- _WHAT YOU SHOULD DO_: Repeat the entries that follow from start to finish, keeping every character.

[Change detection outputs]
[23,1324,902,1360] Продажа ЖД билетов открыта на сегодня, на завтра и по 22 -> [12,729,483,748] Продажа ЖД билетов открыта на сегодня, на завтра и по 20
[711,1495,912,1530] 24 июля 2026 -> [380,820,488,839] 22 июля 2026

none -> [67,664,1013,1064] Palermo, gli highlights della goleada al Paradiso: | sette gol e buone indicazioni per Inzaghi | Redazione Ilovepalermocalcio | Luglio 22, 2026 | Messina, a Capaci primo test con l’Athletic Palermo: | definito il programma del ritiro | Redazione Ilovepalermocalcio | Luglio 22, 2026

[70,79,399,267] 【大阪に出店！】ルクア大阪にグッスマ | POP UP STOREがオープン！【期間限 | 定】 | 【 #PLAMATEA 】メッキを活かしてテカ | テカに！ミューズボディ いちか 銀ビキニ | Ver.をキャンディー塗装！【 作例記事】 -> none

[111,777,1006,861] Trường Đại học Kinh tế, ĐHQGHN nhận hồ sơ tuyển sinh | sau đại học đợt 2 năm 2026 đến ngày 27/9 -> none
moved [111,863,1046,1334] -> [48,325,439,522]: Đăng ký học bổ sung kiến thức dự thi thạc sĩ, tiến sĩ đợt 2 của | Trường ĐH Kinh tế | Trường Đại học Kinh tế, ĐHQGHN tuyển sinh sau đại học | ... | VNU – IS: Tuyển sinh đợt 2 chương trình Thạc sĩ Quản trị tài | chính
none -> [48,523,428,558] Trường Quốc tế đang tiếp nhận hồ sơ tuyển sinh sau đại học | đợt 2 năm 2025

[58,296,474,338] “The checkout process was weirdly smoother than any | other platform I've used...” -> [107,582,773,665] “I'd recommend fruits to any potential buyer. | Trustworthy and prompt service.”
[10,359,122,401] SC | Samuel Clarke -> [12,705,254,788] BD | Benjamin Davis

- _WRITTEN RESPONSE_:
[23,1324,902,1360] Продажа ЖД билетов открыта на сегодня, на завтра и по 22 -> [12,729,483,748] Продажа ЖД билетов открыта на сегодня, на завтра и по 20
[711,1495,912,1530] 24 июля 2026 -> [380,820,488,839] 22 июля 2026

none -> [67,664,1013,1064] Palermo, gli highlights della goleada al Paradiso: | sette gol e buone indicazioni per Inzaghi | Redazione Ilovepalermocalcio | Luglio 22, 2026 | Messina, a Capaci primo test con l’Athletic Palermo: | definito il programma del ritiro | Redazione Ilovepalermocalcio | Luglio 22, 2026

[70,79,399,267] 【大阪に出店！】ルクア大阪にグッスマ | POP UP STOREがオープン！【期間限 | 定】 | 【 #PLAMATEA 】メッキを活かしてテカ | テカに！ミューズボディ いちか 銀ビキニ | Ver.をキャンディー塗装！【 作例記事】 -> none

[111,777,1006,861] Trường Đại học Kinh tế, ĐHQGHN nhận hồ sơ tuyển sinh | sau đại học đợt 2 năm 2026 đến ngày 27/9 -> none
moved [111,863,1046,1334] -> [48,325,439,522]: Đăng ký học bổ sung kiến thức dự thi thạc sĩ, tiến sĩ đợt 2 của | Trường ĐH Kinh tế | Trường Đại học Kinh tế, ĐHQGHN tuyển sinh sau đại học | ... | VNU – IS: Tuyển sinh đợt 2 chương trình Thạc sĩ Quản trị tài | chính
none -> [48,523,428,558] Trường Quốc tế đang tiếp nhận hồ sơ tuyển sinh sau đại học | đợt 2 năm 2025

[58,296,474,338] “The checkout process was weirdly smoother than any | other platform I've used...” -> [107,582,773,665] “I'd recommend fruits to any potential buyer. | Trustworthy and prompt service.”
[10,359,122,401] SC | Samuel Clarke -> [12,705,254,788] BD | Benjamin Davis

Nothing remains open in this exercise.